August 20, 2008 – How much more can veterans be asked to endure?
First, they are sent to fight in hostile conditions in Iraq and Afghanistan, sometimes more than once. Their tours of duty are extended. Some are injured by gunfire, an improvised explosive device, or suffer a mental disorder because of the constant stress.
They return to the states and need medical attention. If they’re lucky, they will only have to wait four months to receive it.
Four months is the national average. In the Washington, D.C., area, it is more like six months, according to a report from the Government Accountability Office.
It’s no wonder that veterans groups nationwide are upset. Two organizations, Veterans United for Truth and Veterans for Common Sense, have filed suit against the Department of Veterans Affairs, demanding reform. Though a judge threw out their suit over a jurisdictional issue, the groups have appealed.
That the VA has had problems responding to veterans’ needs is not news. But the problem is rapidly worsening, despite signs only a year ago that the situation might improve.
In May 2007, Congress boosted funding to improve VA facilities, beef up mental-health services and expedite disability claims. Two months later, VA Secretary Jim Nicholson stepped down, part of a move to bring fresh leadership, and a presidential commission recommended broad reforms in veterans care that included a Web site for medical records.
According to the recent GAO report, the HealtheVet program, as the modernized recordkeeping program for health claims is called, is so far behind that it won’t be ready until 2018, six years later than planned.
By any standards, it is simply absurd that it would take 10 years to launch such a database, especially when nearly $600 million has already been spent on HealtheVet, and the VA estimates it will spend another $11 billion before the database is complete.
Given that the U.S. military compiles so much data on each individual who joins the armed services, it’s perplexing that the VA does not have a standardized information system to track veterans’ needs. And if the explanation is that the departments of Defense and Veterans Affairs are separate entities, that is a poor excuse for a failure to communicate.

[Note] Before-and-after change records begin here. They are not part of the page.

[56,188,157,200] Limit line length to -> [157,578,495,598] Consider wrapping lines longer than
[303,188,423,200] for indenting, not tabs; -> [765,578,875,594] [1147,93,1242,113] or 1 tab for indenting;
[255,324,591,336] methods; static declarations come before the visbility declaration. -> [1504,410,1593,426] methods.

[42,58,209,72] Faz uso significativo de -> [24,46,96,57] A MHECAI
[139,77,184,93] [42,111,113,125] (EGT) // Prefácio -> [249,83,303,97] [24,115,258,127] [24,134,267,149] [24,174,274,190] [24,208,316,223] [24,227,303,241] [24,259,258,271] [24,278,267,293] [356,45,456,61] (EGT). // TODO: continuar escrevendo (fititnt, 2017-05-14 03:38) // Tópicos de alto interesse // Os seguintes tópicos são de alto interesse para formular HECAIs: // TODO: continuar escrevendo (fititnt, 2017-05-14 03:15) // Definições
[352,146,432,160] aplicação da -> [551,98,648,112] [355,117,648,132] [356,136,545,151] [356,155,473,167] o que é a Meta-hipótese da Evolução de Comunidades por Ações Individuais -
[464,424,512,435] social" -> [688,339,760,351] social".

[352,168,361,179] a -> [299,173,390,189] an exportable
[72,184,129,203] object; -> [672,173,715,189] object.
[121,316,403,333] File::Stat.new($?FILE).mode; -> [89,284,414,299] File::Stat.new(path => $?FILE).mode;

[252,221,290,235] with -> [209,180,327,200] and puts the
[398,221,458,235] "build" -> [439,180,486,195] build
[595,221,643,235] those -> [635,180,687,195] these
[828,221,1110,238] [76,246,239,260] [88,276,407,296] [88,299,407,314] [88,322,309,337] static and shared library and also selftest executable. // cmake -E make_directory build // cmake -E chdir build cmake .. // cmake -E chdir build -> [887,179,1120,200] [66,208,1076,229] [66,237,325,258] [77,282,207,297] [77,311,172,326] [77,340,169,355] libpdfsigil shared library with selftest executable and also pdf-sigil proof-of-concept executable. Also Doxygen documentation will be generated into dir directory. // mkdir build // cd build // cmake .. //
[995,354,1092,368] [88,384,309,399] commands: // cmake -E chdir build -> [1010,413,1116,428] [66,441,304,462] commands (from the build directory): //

Problems unique to Iraq and Afghanistan veterans make it worse. Despite a spike in the need for mental-health care, the only reform the VA has added is a suicide hot line, which received more than 55,000 calls in its first year. Also disturbing: National Guard members and Reservists sent to Iraq and Afghanistan are disproportionately represented in suicides by returning veterans.
Overall, the number of cases of depression and mental illness is higher among recent veterans who, because of the types of weapons used by insurgents, suffer more brain injuries and trauma. Plus, medical advancements are allowing more soldiers to survive their injuries, requiring more long-term health care.
The challenges the VA faces are monumental, but that does not mean they cannot be addressed. Whether it is because Americans are focused on the economy and not the war, or because the nation is in the waning months of a lame-duck presidency, the forces behind veterans-care reform have lost their way.
Our former service members need help, and they need it now, not in six or even four months. That means putting database creation on a fast track, and hiring and training thousands of new employees to process claims.
The politicians court veterans in this election year; why not show their concern by ending the backlog?